Przyznawszy p.Kurek to prawo trzeba zarazem stwierdzić, że polemizowanie z takimi, jak te zaprezentowane przez nią zespołami przemieszanych prawd, wydziwaczonych półprawd i całkowitych nieprawd wymaga sporządzania skomplikowanych traktatów, wielokrotnie dłuższych niż będące przedmiotem polemiki elukubracje. Nie będę więc tu tego robił, zwłaszcza że zasadniczo piszę ten tekst w celu zupełnie innym. Chciałbym mianowicie zgodzić się z panią doktor w jednej fundamentalnej sprawie. Mianowicie w kwestii ekshumacji w Jedwabnem.
Jest dla mnie oczywiste, że nie ma jakichkolwiek realnych argumentów, mogących podważyć to, że jedwabieńskich Żydów wymordowała grupa miejscowych Polaków (można oczywiście dyskutować nad tym, jak liczna i w jakim stopniu będąca emanacją całej miejscowej polskiej społeczności). Ale decyzja o niedokończeniu ekshumacji, podjęta w 2003 roku przez ministra sprawiedliwości Lecha Kaczyńskiego, była moim zdaniem niesłuszna.
Późniejszy prezydent zdecydował tak, by uniknąć konfrontacji z zakazującym niepokojenia szczątków zmarłych żydowskim prawem religijnym. Ta jego szlachetna wrażliwość przyniosła jednak niedobre skutki. Dowiódł tego czas, który upłynął od 2003 roku. Wstrzymanie ekshumacji umożliwiło jedwabieńskim negacjonistom dalsze kontynuowanie ich procederu. Bo, podobno, coś tam jeszcze jest niejasne…
Dlatego uważam, że dziś tę decyzję należy zmienić, i ekshumacje dokończyć. Policzyć dokładnie ofiary.
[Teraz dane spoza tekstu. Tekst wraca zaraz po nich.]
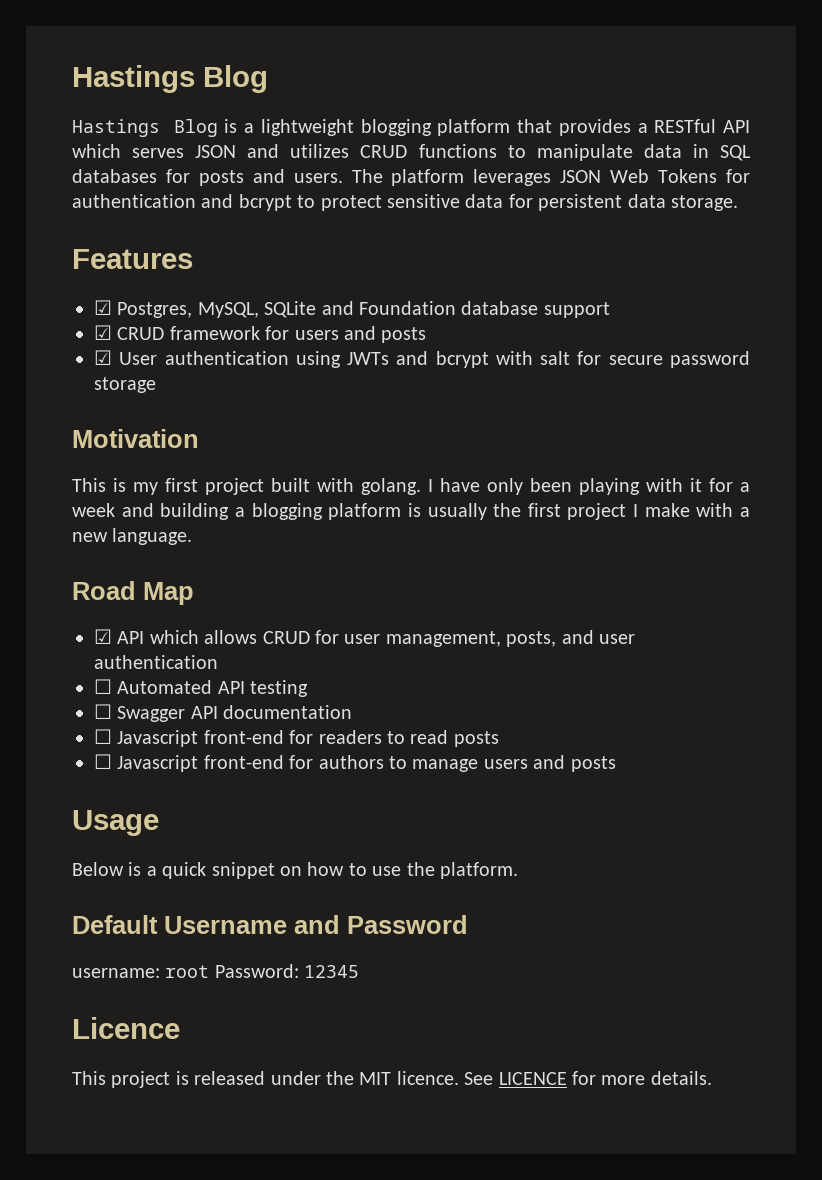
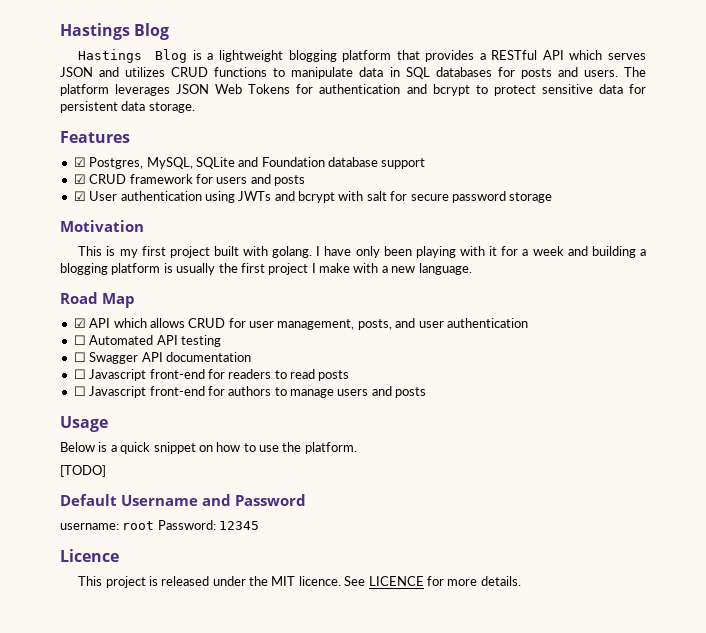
(518, 870) none -> [60,465,106,477] // [TODO]

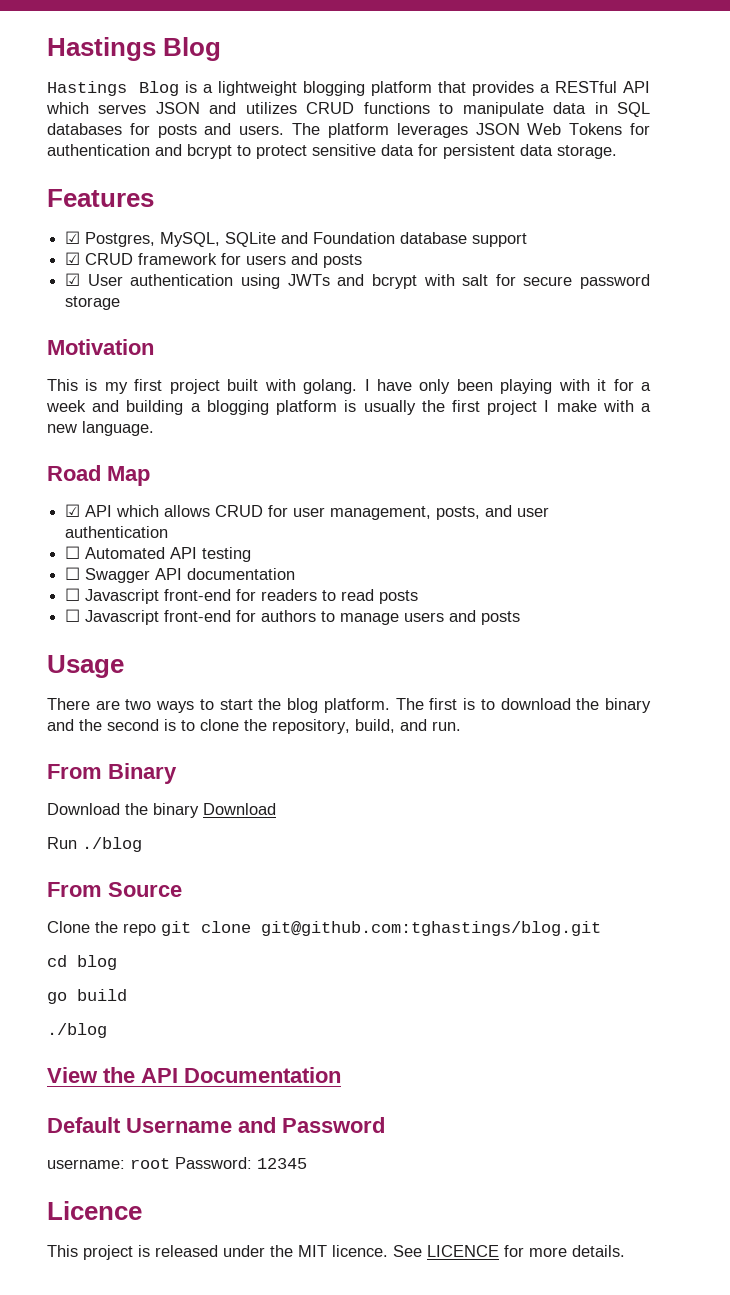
[60,442,357,454] [60,465,106,477] Below is a quick snippet on how to use the platform. // [TODO] -> [47,698,651,713] [47,719,461,734] [47,763,177,784] [47,803,276,818] [47,837,142,852] [47,882,182,897] [47,921,601,936] [47,955,117,970] [47,989,127,1004] [47,1023,107,1038] [47,1067,341,1083] There are two ways to start the blog platform. The first is to download the binary and the second is to clone the repository, build, and run. // From Binary // Download the binary Download // Run ./blog // From Source // Clone the repo git clone git@github.com:tghastings/blog.git // cd blog // go build // ./blog // View the API Documentation

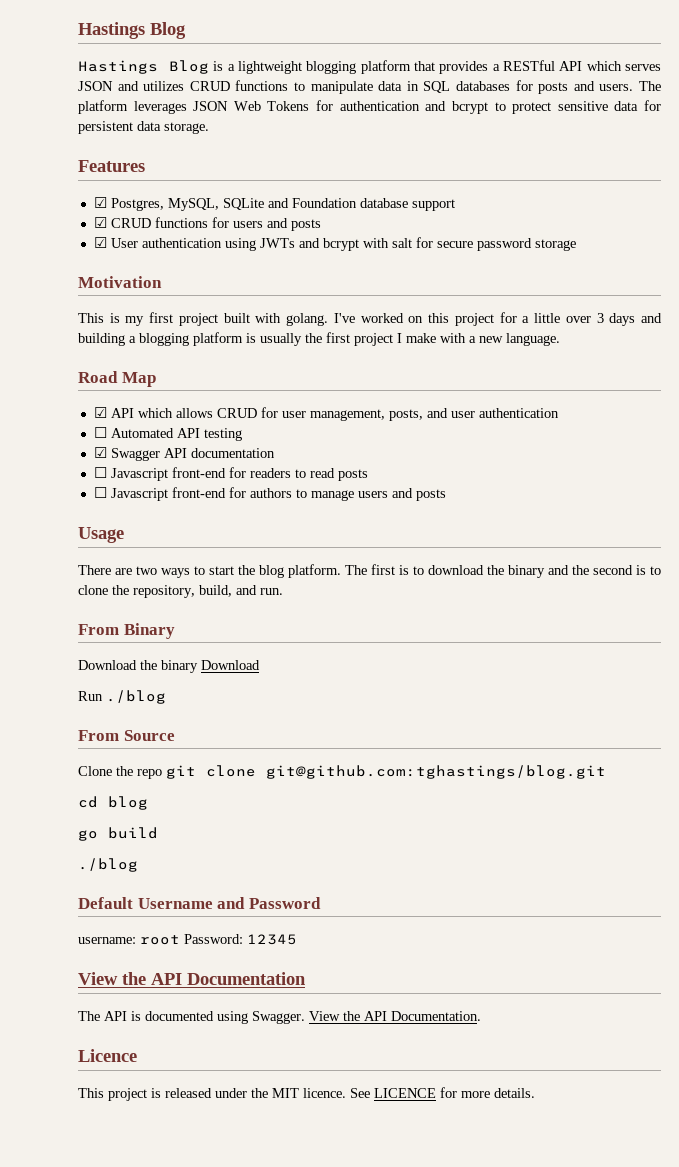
[138,253,218,265] framework -> [154,217,208,228] functions
[364,379,651,394] [46,400,86,412] I have only been playing with it for a week -> [333,312,636,326] I've worked on this project for a little over 3 days
[65,567,81,580] ☐ -> [93,447,107,458] ☑
[47,1067,341,1083] // View the API Documentation -> (138, 865) none
(307, 1163) none -> [78,972,306,985] [78,1011,481,1024] // View the API Documentation // The API is documented using Swagger. View the API Documentation.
Wydobyć i zbadać wszystko, co znajdzie się w masowym grobie.
Wiem, że dziś, w obliczu konfliktu z Izraelem, gdy wszyscy (ja też) marzą wyłącznie o jego załagodzeniu, może to być uznane za postulat wyjątkowo wręcz nie na czasie. Rozumiem te opory. Ale wiem, że bez ekshumacji (choć wiem, że wstrzymano ją, kiedy – również dzięki wcześniejszym jej fazom – ustalono już zasadniczy zarys zdarzeń) już zawsze istnieć będzie nurt, zaprzeczający oczywistym faktom. A polskie władze zawsze będą oskarżane. Przez jednych - że nie kończą ekshumacji, bo nie chcą ostatecznego wykluczenia negacjonistycznych teorii spiskowych, gdyż jakoby korzystają na generowanym przez te teorie antysemityzmie. A przez drugich, że nie kończąc ekshumacji ukrywają rzekomo dowody na to, iż to nie jedwabieńscy Polacy wymordowali jedwabieńskich Żydów. Bo przecież zdaniem niektórych Jedwabne (skłamane oczywiście) jest zwornikiem antypolskiego spisku o planetarnej skali.
Nie mówię więc że na dziś, w samym oku cyklonu, nie mówię że na jutro, ale wznowienie ekshumacji trzeba, moim zdaniem, wpisać w – nawet na razie nie ujawnionym - kalendarzu politycznym. Bez tego ta sprawa będzie w każdej przewidywalnej przyszłości jątrzyła relacje polsko-żydowskie. Trzeba więc ją przeciąć.
Prawo i Sprawiedliwość wielokrotnie już wykazało, że potrafi być stanowcze i konsekwentne. Chciałbym, że przejawiło tę zdolność również i w tej sprawie.